[TASK DATA]:
--- START ---

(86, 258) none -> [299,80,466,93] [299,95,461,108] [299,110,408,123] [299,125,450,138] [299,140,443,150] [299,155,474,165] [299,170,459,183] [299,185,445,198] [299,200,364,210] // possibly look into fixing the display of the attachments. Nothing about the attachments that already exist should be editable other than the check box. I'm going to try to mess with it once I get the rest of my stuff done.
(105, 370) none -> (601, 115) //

--- END ---
--- START ---

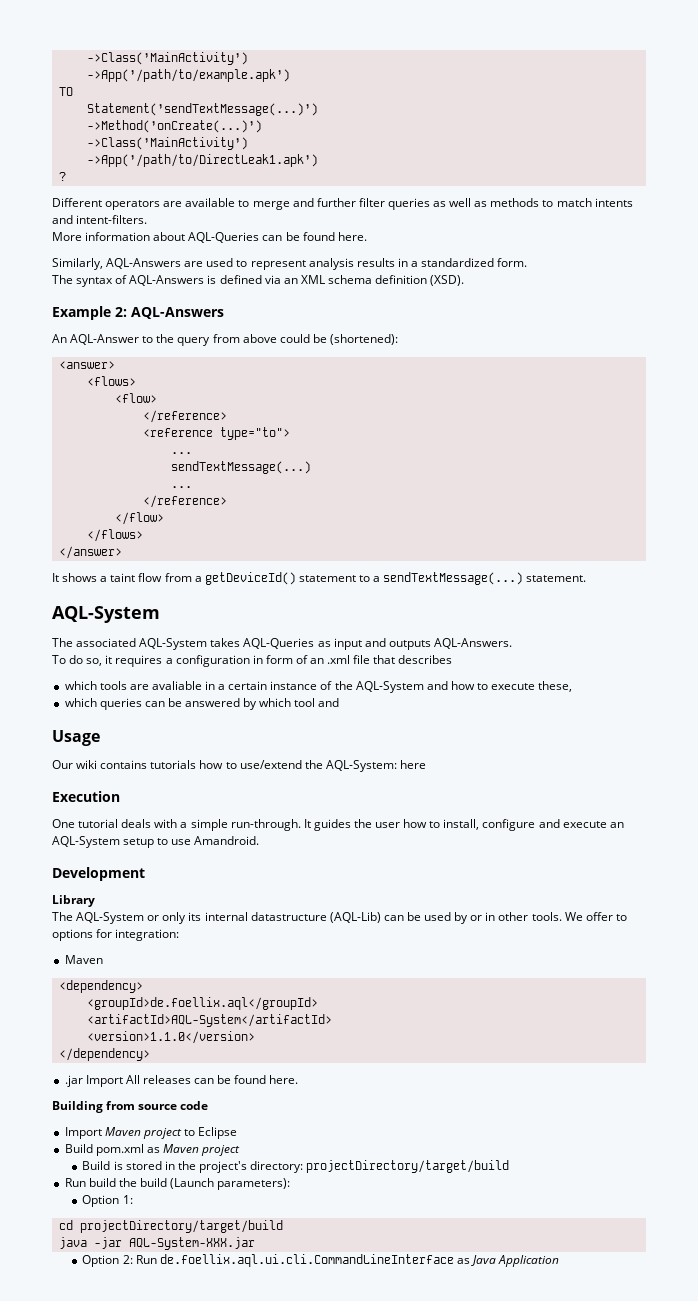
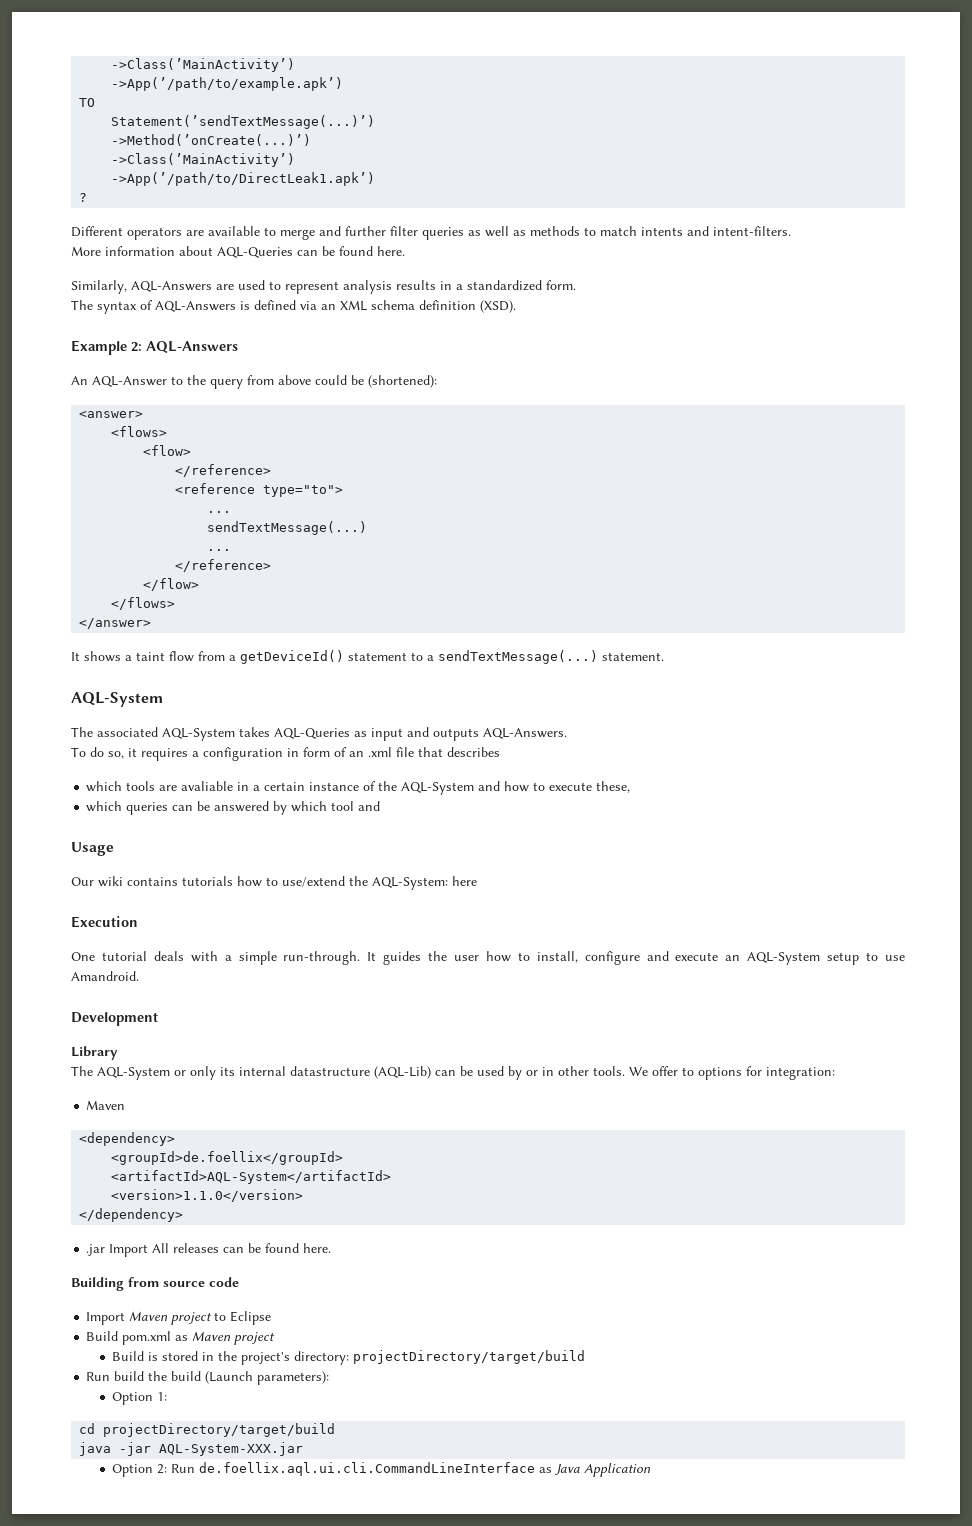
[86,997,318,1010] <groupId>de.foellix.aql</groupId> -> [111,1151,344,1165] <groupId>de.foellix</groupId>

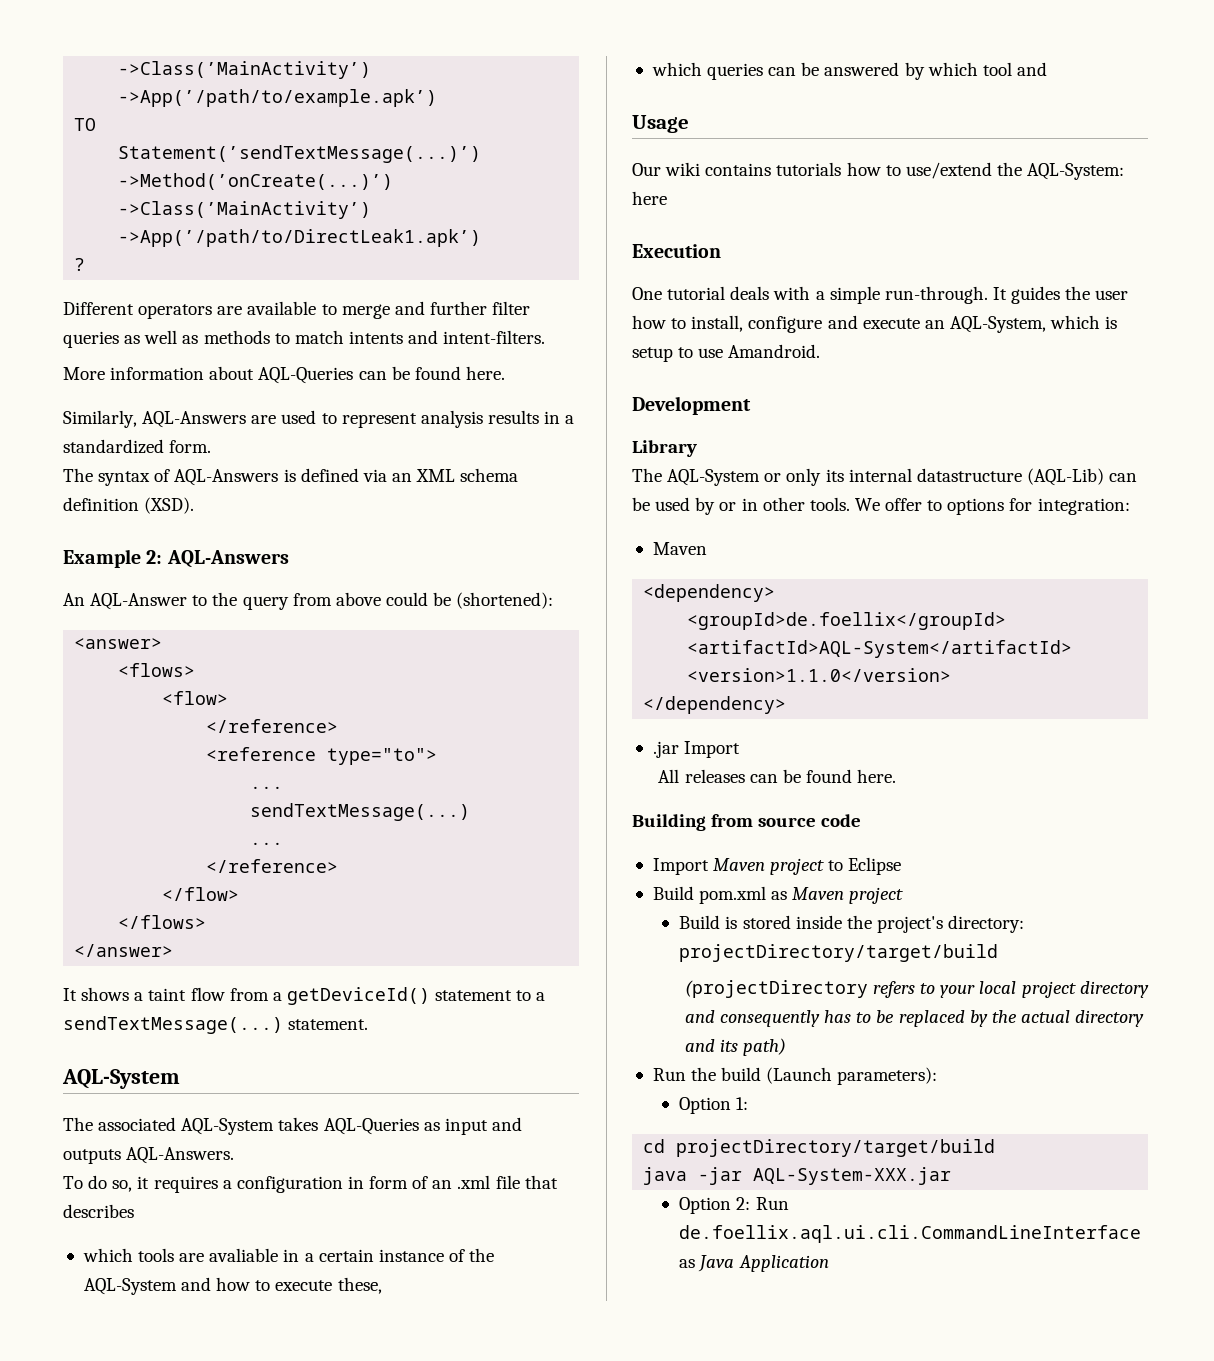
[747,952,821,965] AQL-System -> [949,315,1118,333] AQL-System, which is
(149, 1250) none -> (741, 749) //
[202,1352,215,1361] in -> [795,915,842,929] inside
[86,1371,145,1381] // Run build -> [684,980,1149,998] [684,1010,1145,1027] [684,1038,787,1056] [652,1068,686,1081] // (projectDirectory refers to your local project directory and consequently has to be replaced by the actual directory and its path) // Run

--- END ---
--- START ---

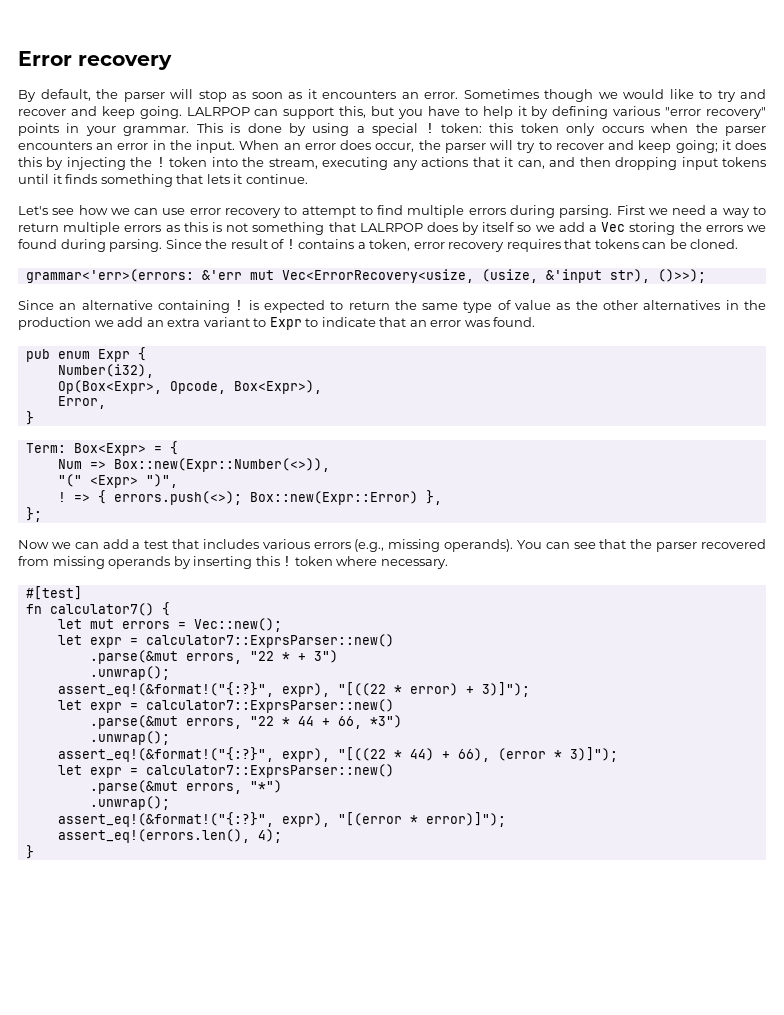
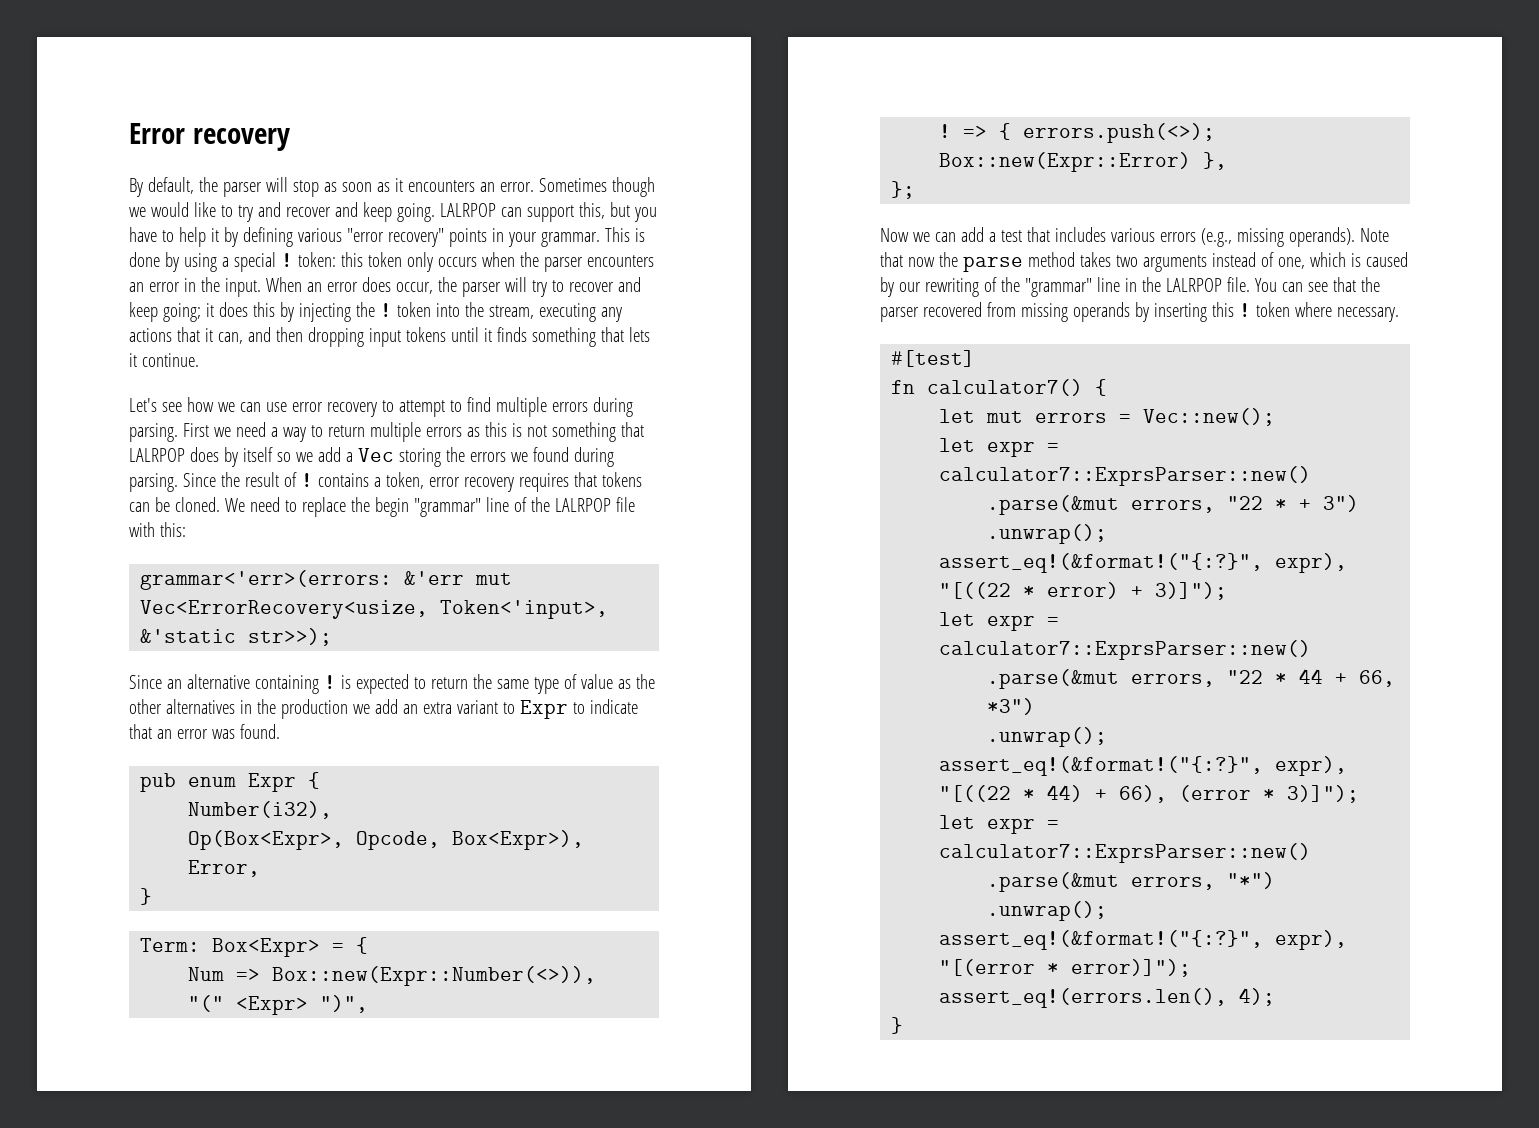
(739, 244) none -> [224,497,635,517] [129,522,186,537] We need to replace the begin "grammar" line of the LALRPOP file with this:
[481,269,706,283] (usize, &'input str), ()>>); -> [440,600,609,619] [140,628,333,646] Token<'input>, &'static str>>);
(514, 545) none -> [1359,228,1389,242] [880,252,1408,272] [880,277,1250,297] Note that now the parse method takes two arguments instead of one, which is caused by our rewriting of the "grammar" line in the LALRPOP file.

--- END ---

[ASSIGNMENT]:
From the listing above, repeat exactly the lines starting at the line that includes "[747,952,821,965] AQL-System ->" and ending at the line that includes "[86,1371,145,1381] // Run", with nothing outside that span.

[ANSWER SECTION]:
[747,952,821,965] AQL-System -> [949,315,1118,333] AQL-System, which is
(149, 1250) none -> (741, 749) //
[202,1352,215,1361] in -> [795,915,842,929] inside
[86,1371,145,1381] // Run build -> [684,980,1149,998] [684,1010,1145,1027] [684,1038,787,1056] [652,1068,686,1081] // (projectDirectory refers to your local project directory and consequently has to be replaced by the actual directory and its path) // Run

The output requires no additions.